[[ Entries provided, beginning ]]

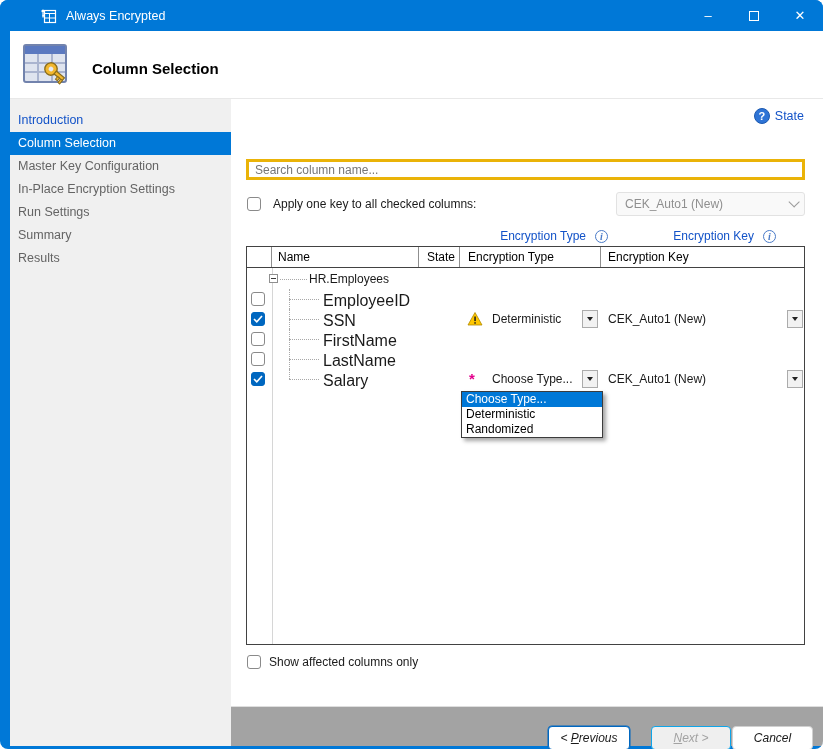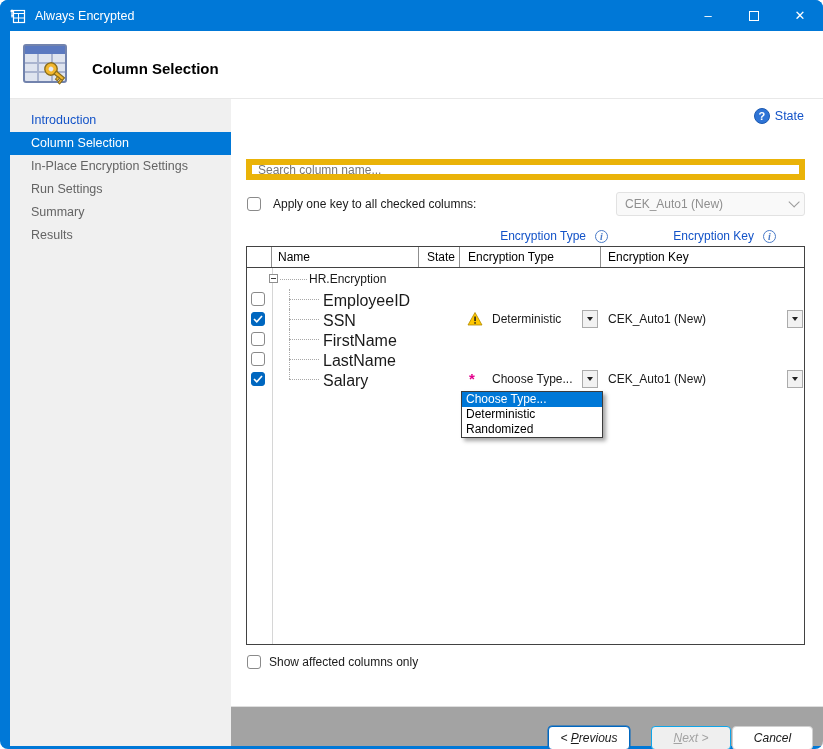--- a/index.html
+++ b/index.html
@@ -7,7 +7,7 @@
   .window { position:relative; width:823px; height:749px; background:#0078D7; border-radius:8px; overflow:hidden; }
 
   
-  .titlebar { position:absolute; left:0; top:0; width:823px; height:31px; background:#0078D7; display:flex; align-items:center; color:#fff; }
+  .titlebar { position:absolute; left:0; top:0; width:823px; height:31px; background:#0078D7; display:flex; align-items:center; color:#fff;padding-left:31px; }
   .titlebar-icon { margin-left:9px; width:18px; height:18px; flex:0 0 auto; }
   .titlebar-title { margin-left:8px; font-size:12.5px; }
   .titlebar-spacer { flex:1; }

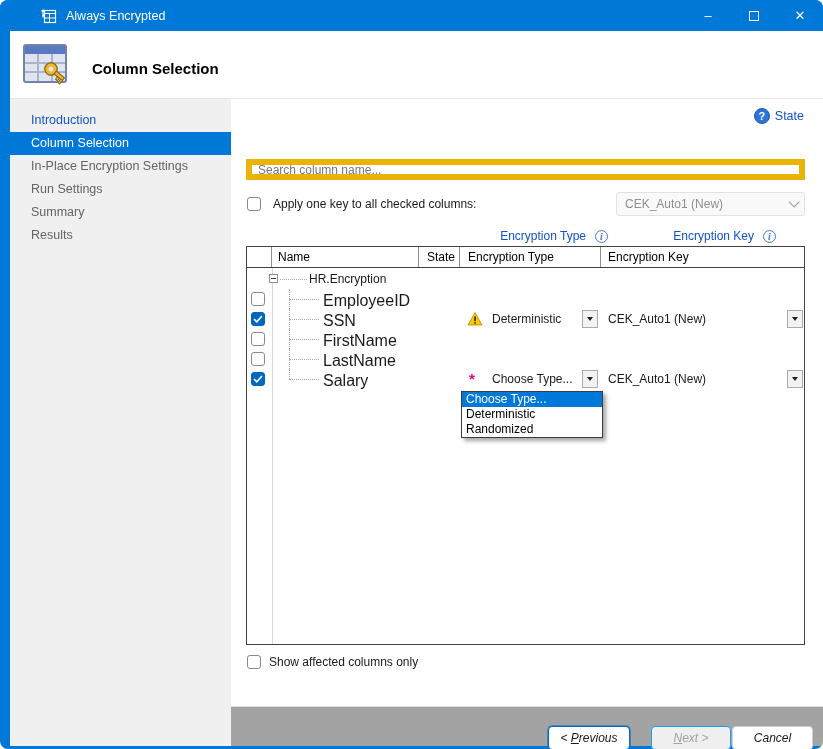--- a/index.html
+++ b/index.html
@@ -24,7 +24,7 @@
 
   
   .sidebar { position:absolute; left:0; top:68px; width:221px; bottom:0; background:#f0f0f0; padding-top:10px; }
-  .side-item { height:23px; line-height:23px; padding-left:21px; font-size:12.5px; color:#646464; cursor:default; white-space:nowrap; }
+  .side-item { height:23px; line-height:23px; padding-left:8px; font-size:12.5px; color:#646464; cursor:default; white-space:nowrap; }
   .side-item.link { color:#1353C8; }
   .side-item.active { background:#0078D7; color:#fff; }
 

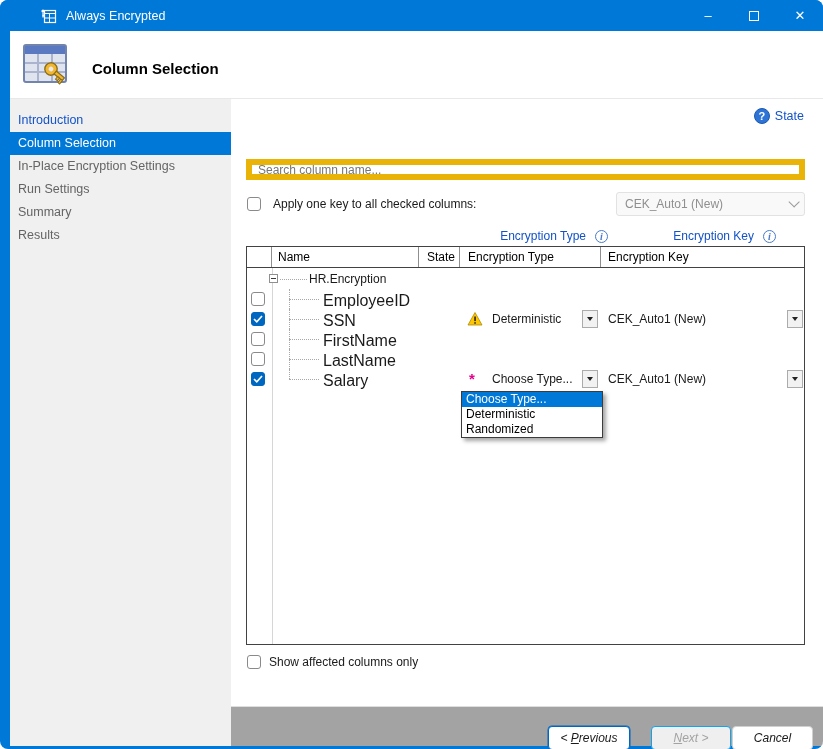--- a/index.html
+++ b/index.html
@@ -147,6 +147,7 @@
     <div class="sidebar">
       <div class="side-item link">Introduction</div>
       <div class="side-item active">Column Selection</div>
+      <div class="side-item">Master Key Configuration</div>
       <div class="side-item">In-Place Encryption Settings</div>
       <div class="side-item">Run Settings</div>
       <div class="side-item">Summary</div>

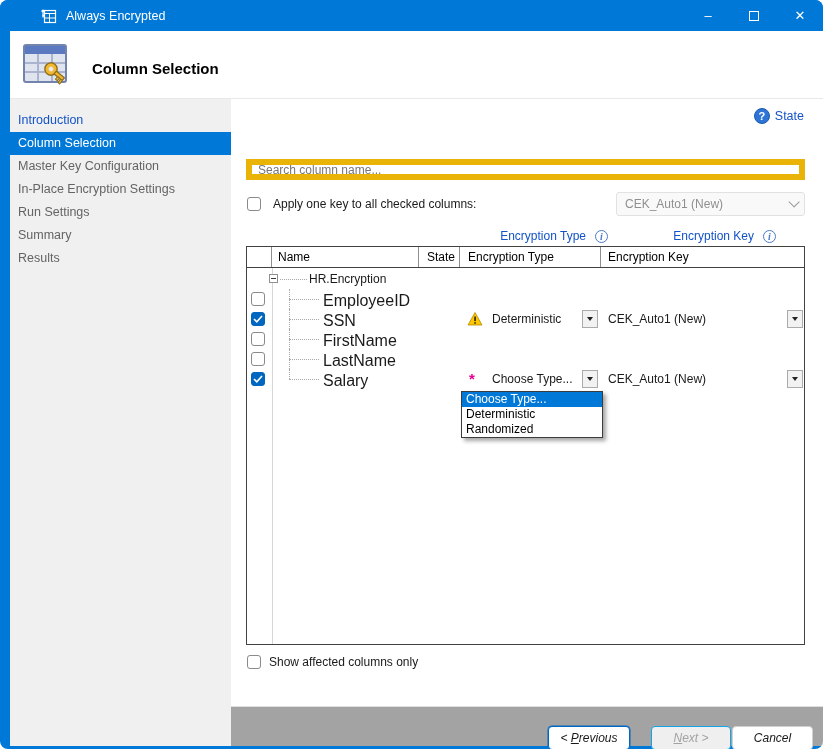--- a/index.html
+++ b/index.html
@@ -34,7 +34,7 @@
   .help { position:absolute; top:9px; right:25px; display:flex; align-items:center; gap:5px; color:#1353C8; font-size:12.5px; cursor:pointer; }
   .help-icon { width:16px; height:16px; border-radius:50%; background:#2e74d6; color:#fff; font-size:11px; font-weight:bold; display:flex; align-items:center; justify-content:center; border:1px solid #1c59b0; }
 
-  .search-input { position:absolute; left:15px; top:60px; width:559px; height:21px; border:6px solid #eab308; padding:0 6px; font-size:12px; font-family:"Liberation Sans", sans-serif; color:#1a1a1a; background:#fff; }
+  .search-input { position:absolute; left:15px; top:60px; width:559px; height:21px; border:3px solid #eab308; padding:0 6px; font-size:12px; font-family:"Liberation Sans", sans-serif; color:#1a1a1a; background:#fff; }
   .search-input::placeholder { color:#767676; }
 
   .apply-row { position:absolute; left:16px; top:98px; display:flex; align-items:center; gap:12px; }

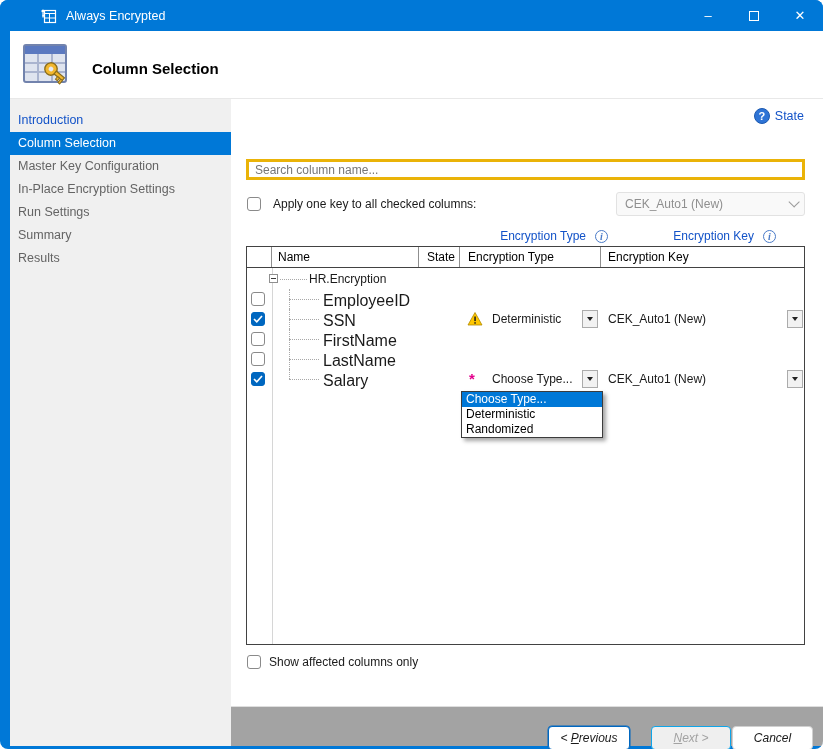--- a/index.html
+++ b/index.html
@@ -196,7 +196,7 @@
         <div class="trow" style="top:22px">
           <span class="tree-expander"></span>
           <span class="dot-h" style="left:33px;width:27px"></span>
-          <span class="group-label">HR.Encryption</span>
+          <span class="group-label">HR.Employees</span>
         </div>
 
         <div class="trow" style="top:42px">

[[ Entries provided, end ]]

*Directions for this task*. State how many lines of the records contain the string "Settings". The number is the whole answer.

*Solution to this task*. 2